Celebrate Hawaiian Foods week with these delicious Kalua Pork Sliders. Just like you would find in Hawaii, the pork is juicy and smoky and served on a King’s Hawaiian Bread Bun!
Last week my husband and I headed downtown for a little day date. After a long morning, we were really really hungry. We made our way down to Dog Haus. This restaurant is the premier hot dog, sausage and burger joint where freshly-made food and a fun environment are combined with the best fast casual dining experience around.
They have a wide selection of beers, many of them local too.

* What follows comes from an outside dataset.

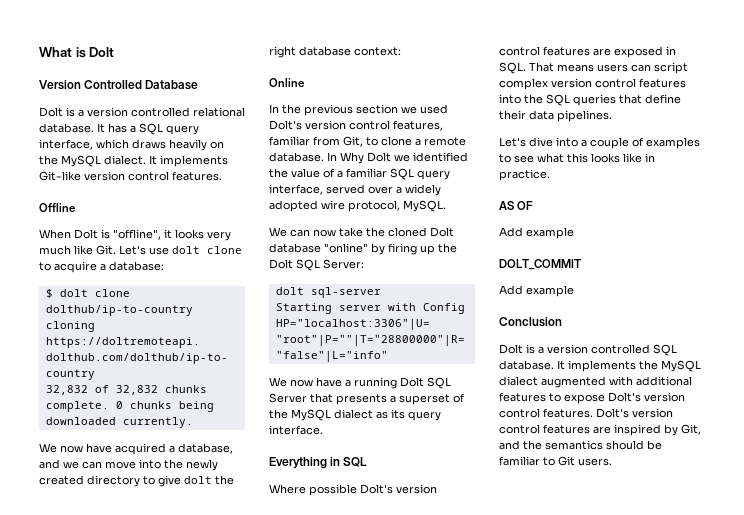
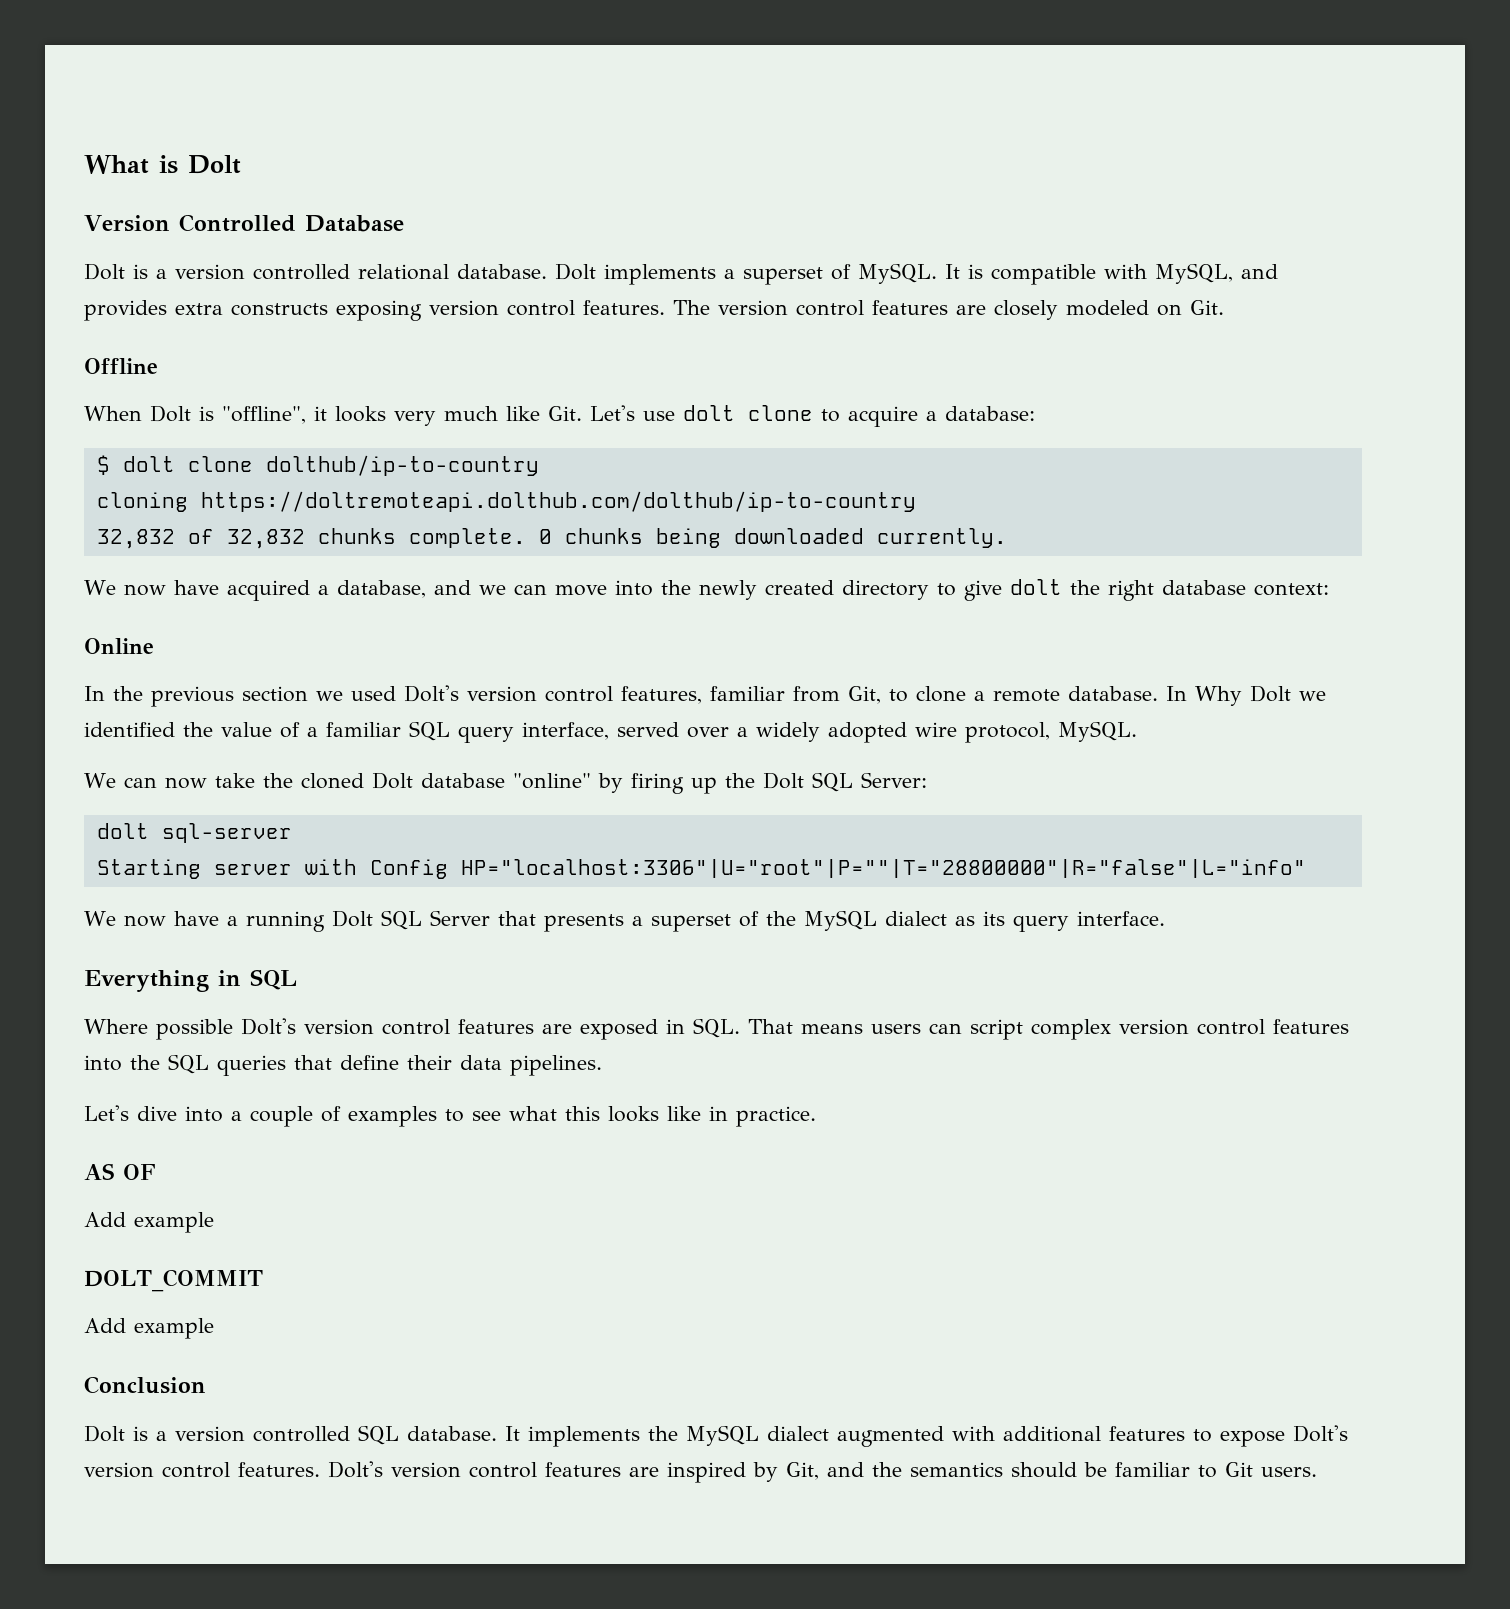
- It has a SQL query interface, which draws heavily on the MySQL dialect. It implements Git-like version control features.
+ Dolt implements a superset of MySQL. It is compatible with MySQL, and provides extra constructs exposing version control features. The version control features are closely modeled on Git.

So you know how when you are starving and you order too much food. Well that’s exactly what we did. We wanted to try one of everything, or at least something from every section, and we are so glad we did! We could barely walk out of the restaurant and had enough leftovers to feed a small army but it was so worth it. I mean, look at those tater tots! The were so crunchy on the outside and just melted in your mouth.
We also ordered the Das Brat which was made up of Bratwurst, whole grain mustard aioli, sauerkraut, and caramelized onions, and two burgers- the Holy Aioli and the Ava Maria. Each burger is made is Angus Beef that is 100% genetically tested. Everything was equally delicious!
To celebrate National Hawaiian Foods Week, Dog Haus is releasing their new Loco Moco Burger. It is made with a sriracha and soy sauce laced smash patty topped with a thinly sliced and grilled Portuguese sausage, sunny-side up egg, Japanese curry style gravy, togarashi, crispy fried onions, diced scallions and sriracha served on grilled King’s Hawaiian rolls. We will definitely be making our way back to try that!
Fun Fact- A bipartisan Resolution passed with unanimous consent by the U.S. Senate on May 25, 2016 declaring the week beginning the second week in June as National Hawaiian Foods Week. The week of June 11th-17th is a time to honor Hawaii’s contributions to the culinary heritage of the United States and raise awareness of Hawaiian foods. Having grown up in Hawaii, I think that this is very important and definitely worth celebrating!
After our delicious meal at Dog Haus, and all of that King’s Hawaiian Bread, it made me miss the flavors of Hawaii. Growing up, King’s Hawaiian Bread was a staple in our home. I used to love going over to my grandparent’s house because they would fry the sweet bread in butter then slather it with peanut butter for us. To this day, it is still one of my favorite things.
Another thing I missed was the Kalua Pork. The smoky pork that is cooked until it is tender and shreds with a fork is perfectly paired with just barely cooked shredded cabbage. While we use the slow cooker to make the pork now, I can remember multiple parties and special events growing up where my family would roast an entire pig in the ground and wrapped in banana leaves for days.
So here is my contribution to Hawaiian Foods Week. Simple Kalua Pork Sliders that are easy to make, do not require turning on the hot oven, and perfect for serving a crowd! Enjoy and Aloha!
- 1 (6 pound) pork butt roast
- 2 tablespoons Hawaiian sea salt
- 2 tablespoons liquid smoke flavoring
- 4 cups thinly sliced cabbage
- 1 tablespoon oil
- 1 cup teriyaki sauce (optional)
- Pineapple rounds for garnish (optional)
- 2 packages King's Hawaiian Rolls
Rub salt then liquid smoke over meat.
Place roast in a slow cooker.
Cover, and cook on low for 8-10 hours.
Remove meat from slow cooker, and shred.
Heat 1 tablespoon of oil in a large skillet on medium high heat.
Add pork and sauté for 2 minutes while stirring.
Add cabbage to pork and continue to cook until cabbage is tender, about 3 minutes. Remove pan from heat.
To assemble the sandwiches, slice rolls in half, spread a bit of teriyaki sauce on the bread, top bottom bread with pulled pork, and garnish with a slice of pineapple and top bun.
Serve sandwiches immediately.
Pork can be made up to 2 days in advance or frozen for up to 2 months.
Makes 24 servings.
I was selected for this opportunity as a member of CLEVER and the content and opinions expressed here are all my own.